Le Forum est à deux pas ; on y descend et on s’y repose. Le ciel était d’une pureté parfaite ; les lignes nettes des murs, les vieilles arcades en ruine, posées les unes sur les autres, se détachaient sur l’azur comme si elles eussent été marquées avec le plus fin crayon ; on prenait plaisir à les suivre, à revenir, à les suivre encore. La forme dans cet air limpide a sa beauté par elle-même, indépendamment de l’expression et de la couleur, comme un cercle, un ovale, une courbe réussie sur un fond clair. Peu à peu l’azur est devenu presque vert ; ce vert imperceptible est semblable à celui des pierres précieuses et des eaux de source, mais plus fin encore. Il n’y avait dans cette longue avenue rien que de curieux ou de beau : des arcs de triomphe à demi enterrés, posés en travers les uns des autres, des restes de colonnes dressées près d’autres colonnes tombées, des fûts énormes, des chapiteaux sur le bord de la route ; sur la gauche, les voûtes colossales de la basilique de Constantin parsemées de plantes vertes pendantes ; de l’autre côté, les ruines des palais des césars, vaste entassement de briques roussies que des arbres couronnent, Saint-Côme avec un portail de colonnes dégradées, Santa-Francesca avec son élégant campanile ; au haut de l’horizon, une rangée noirâtre de fins cyprès ; plus loin encore, pareilles à un môle en débris, les arcades croulantes du temple de Vénus, et à l’extrémité, pour fermer la voie, le gigantesque Colisée doré d’une lumière riante.

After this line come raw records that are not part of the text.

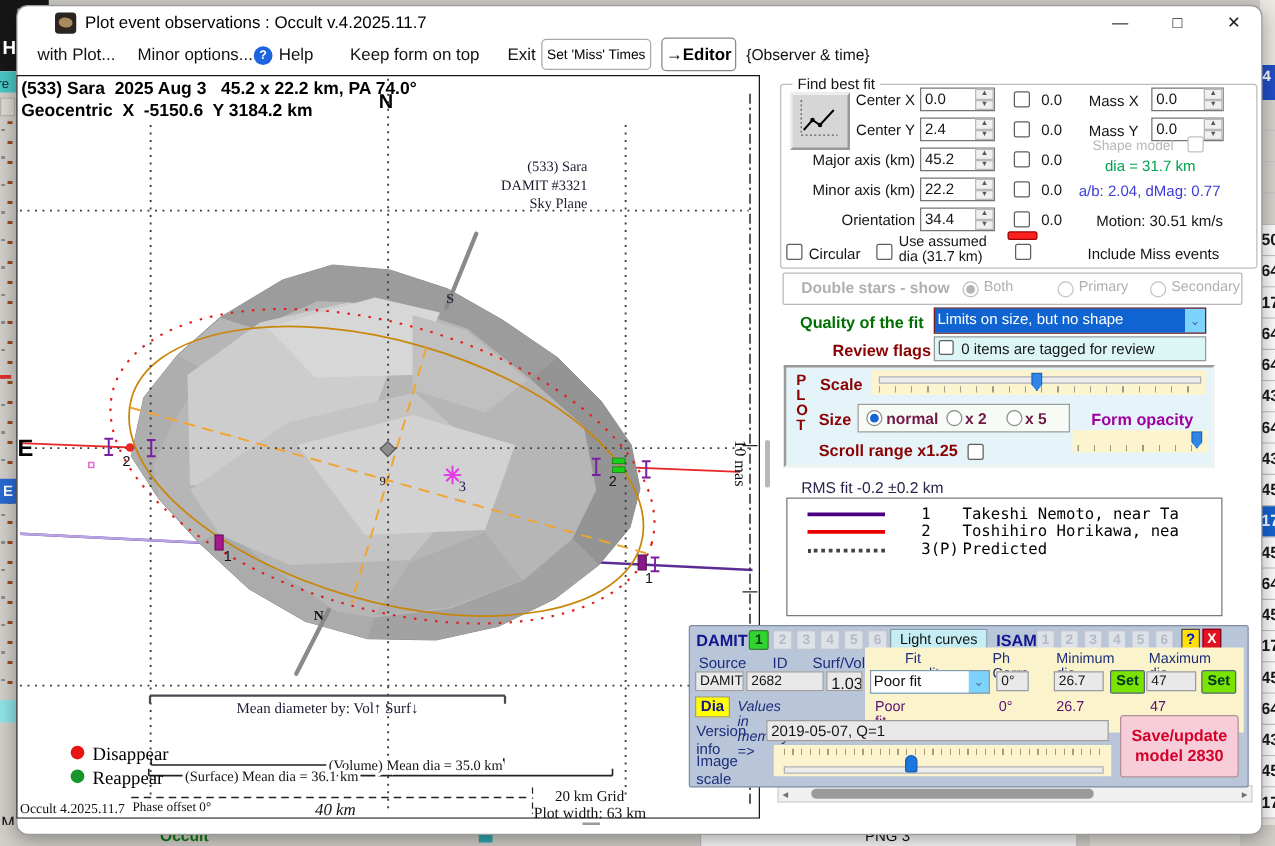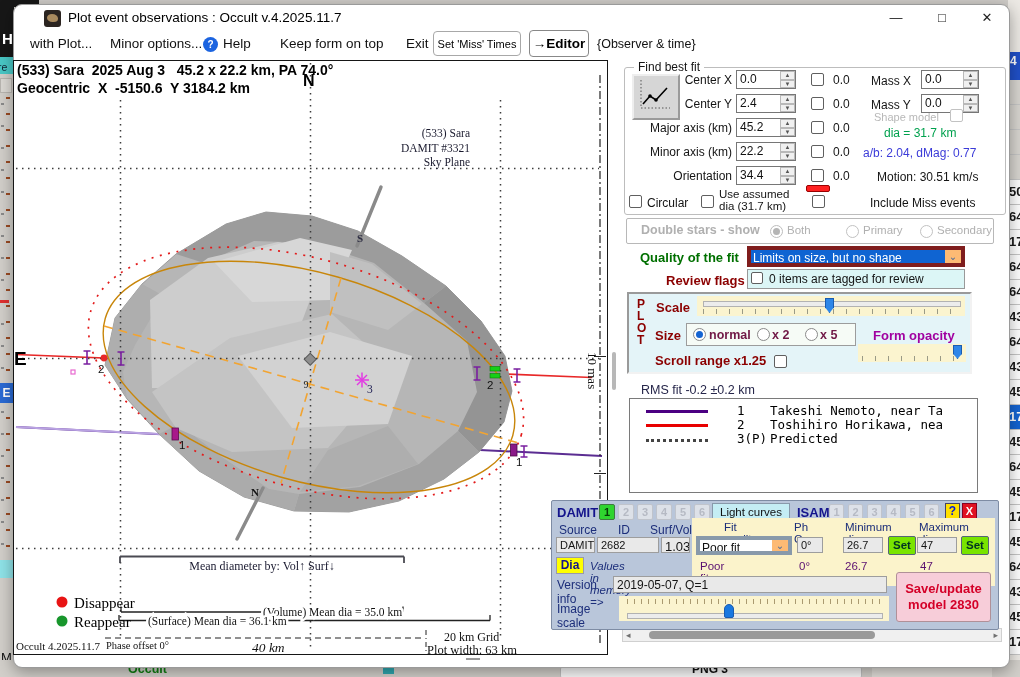--- a/index.html
+++ b/index.html
@@ -37,7 +37,7 @@
   .slider .ticks{position:absolute;background:repeating-linear-gradient(90deg,#9a9a86 0 1px,transparent 1px 13px);}
   .slider .thumb{position:absolute;background:#2e86e8;border:1px solid #1a5cb0;box-sizing:border-box;
         clip-path:polygon(0 0,100% 0,100% 62%,50% 100%,0 62%);}
-  .combo{position:absolute;background:#fdba74;border:4px solid #7f1d1d;box-sizing:border-box;display:flex;}
+  .combo{position:absolute;background:#7dd3fc;border:1px solid #7f1d1d;box-sizing:border-box;display:flex;}
   .combo .sel{flex:1;background:#0f64d2;color:#fff;font-size:12px;padding:1px 2px;white-space:nowrap;overflow:hidden;}
   .combo .arr{width:16px;display:flex;align-items:center;justify-content:center;color:#4a6a9a;font-size:10px;}
   .mono{font-family:"DejaVu Sans Mono",monospace;}

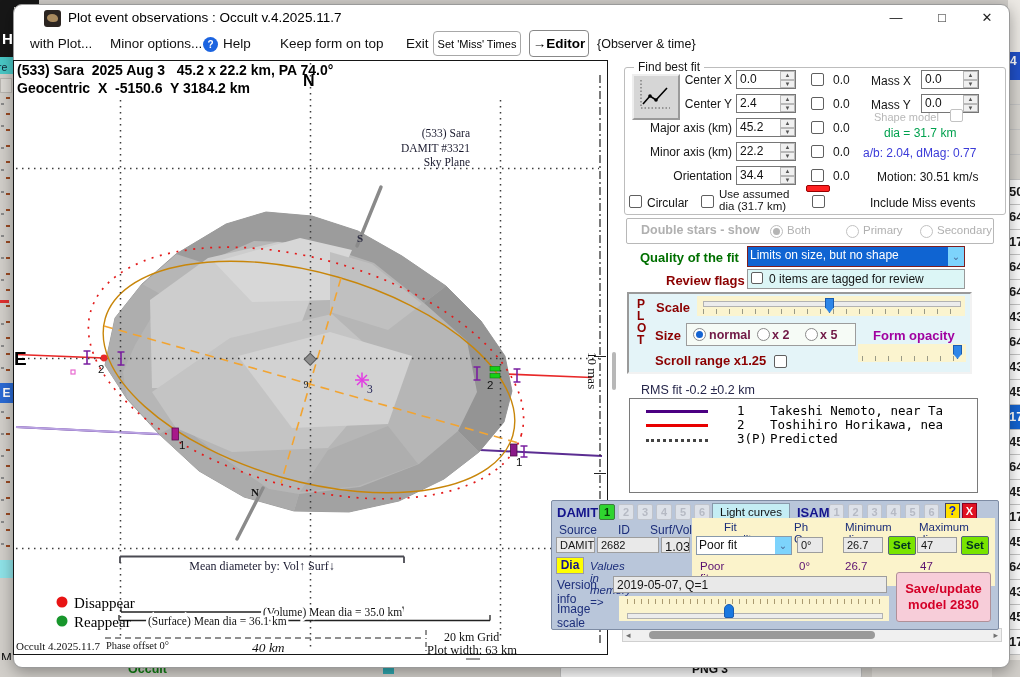--- a/index.html
+++ b/index.html
@@ -110,7 +110,7 @@
     <span class="abs" style="left:128px;top:2px;font-weight:bold;font-size:12.5px;color:#0f7d12;">Occult</span>
     <div class="abs" style="left:383px;top:3px;width:11px;height:11px;background:#2fa8b0;"></div>
     <div class="abs" style="left:560px;top:6px;width:300px;height:11px;background:#fafafa;border:1px solid #c0c0c0;border-radius:3px;"></div>
-    <span class="abs" style="left:692px;top:2px;font-weight:bold;font-size:12px;color:#111;">PNG 3</span>
+    <span class="abs" style="left:692px;top:2px;font-weight:normal;font-size:12px;color:#111;">PNG 3</span>
     <div class="abs" style="left:872px;top:6px;width:120px;height:11px;background:#e2dfda;"></div>
   </div>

Sur toutes ces grandes choses, la vie moderne s’est nichée comme un champignon sur un chêne mort. Des balustrades de perches à demi dégrossies comme celles d’une fête de village entourent la fosse d’où s’élèvent les colonnes déterrées de Jupiter Stator. L’herbe pousse sur les pentes éboulées. Des polissons déguenillés jouent au palet avec des pierres. De vieilles femmes avec des enfans crasseux se chauffent au soleil parmi les ordures. Des moines blancs ou bruns passent, puis des écoliers en chapeau noir conduits par un ecclésiastique rogue. Une fabrique de lits en fer tinte et résonne auprès de la basilique. Vous lisez à l’entrée du Colisée une oraison à la Vierge qui procure cent jours d’indulgence ; cette oraison la traite comme une déesse indépendante. Cependant vous découvrez encore de grands traits de l’ancienne race et de l’ancien génie. Plusieurs de ces vieilles femmes ressemblent aux sibylles de la renaissance. Tel paysan en guêtres de cuir, avec son manteau taché de terre, a la plus admirable figure, le nez busqué, le menton grec, des yeux noirs qui parlent, tout pétillans et luisans de génie naturel.